You can learn more about businesses expenses, in our other article by following this link: HERE
You should check with your local authorities whether you or your company requires a license before you can start operating and picking up clients. Certain industries such as the real estate industry, or financial planners, and many others, generally tend to require previous qualifications in the said fields. In some cases, a membership of the relevant associations may also be a requirement before you can even begin work.
This is to help ensure people providing such services are qualified to do so. Furthermore, associations tend to update their members with market trends, trainings, and relevant markets news and information. You should check with your local chamber of commerce to learn about the licensing requirements of your business.
Now that you are a business owner, you have certain responsibilities. You need to keep track of income and expenses. Not only to see whether or not you have made money, but also to work out your taxable profit and your tax obligations.
You may need to change your habits a bit and start keeping all the receipts that are related to your business. Don’t forget to ask receipts when u purchase things for your business. If you receive digital copies, save them in a specific folder on your computer. It may be even wise to print it off and put it with the rest of your physical receipts and invoices.

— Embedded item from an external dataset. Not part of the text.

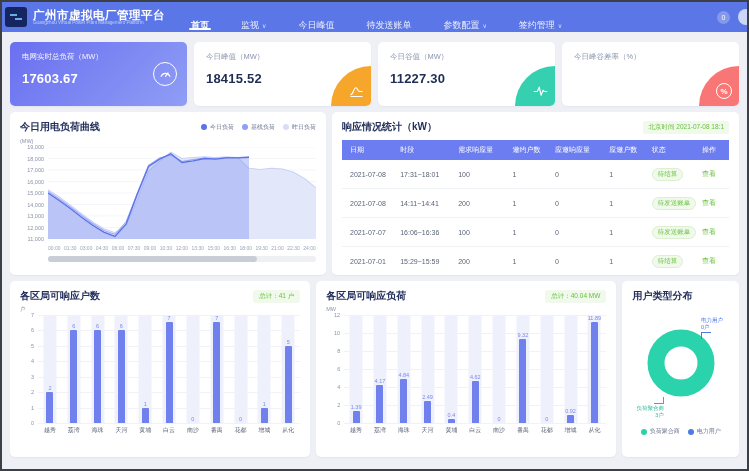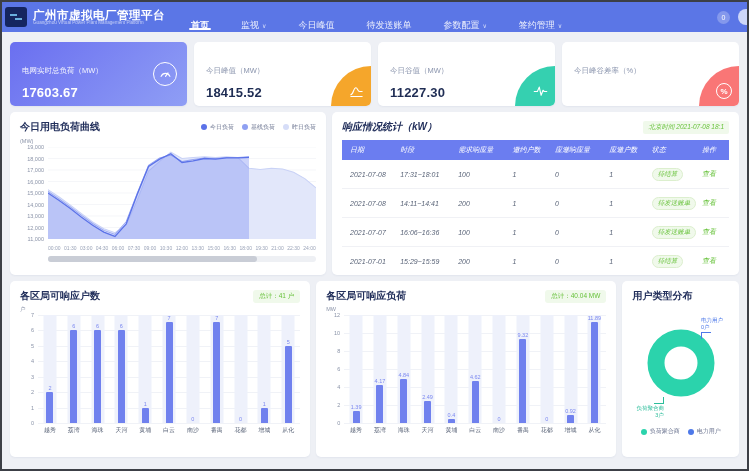"电网实时总负荷（MW）" .kpi { padding: 24px 12px -> 10px 12px }
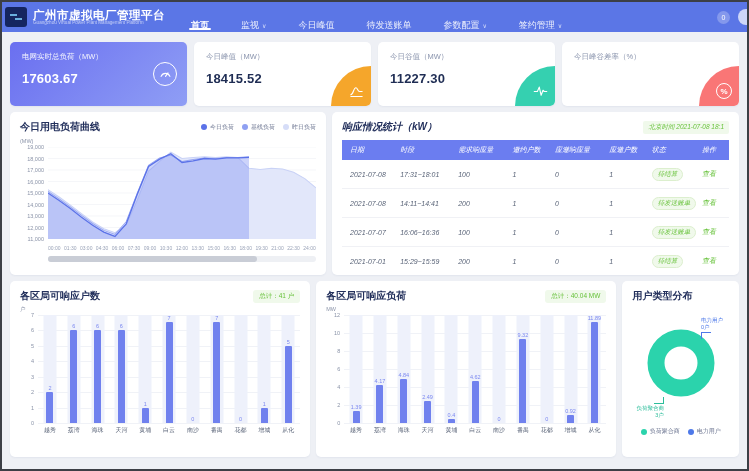"响应情况统计（kW）" .panel-table { font-style: italic -> none }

Without a receipt, you may not be able to claim the expenditure as a business expense. This has real world consequences, as for every dollar of business expense that you are unable to claim, your taxable profit goes up by the same amount. The higher your taxable profit, the higher your tax.
Depending on the applicable/effective tax rate in your country, you will end up paying more taxes. For example, if the tax rate is 25%, for every $1 of business expense you missed out, you may end up paying 25 cents more in taxes.
Being a freelancer/business owner can be extremely rewarding. Whether it’s the financial reward or the flexibility that comes with being a freelancer. But there are also certain responsibilities that you have to take care of. Many of the points mentioned above can play a critical role in how you end up running and growing your business and you should spend some time researching these matters.
Much like a building that is about to be constructed, one first needs to lay down the right foundation for the right type of building.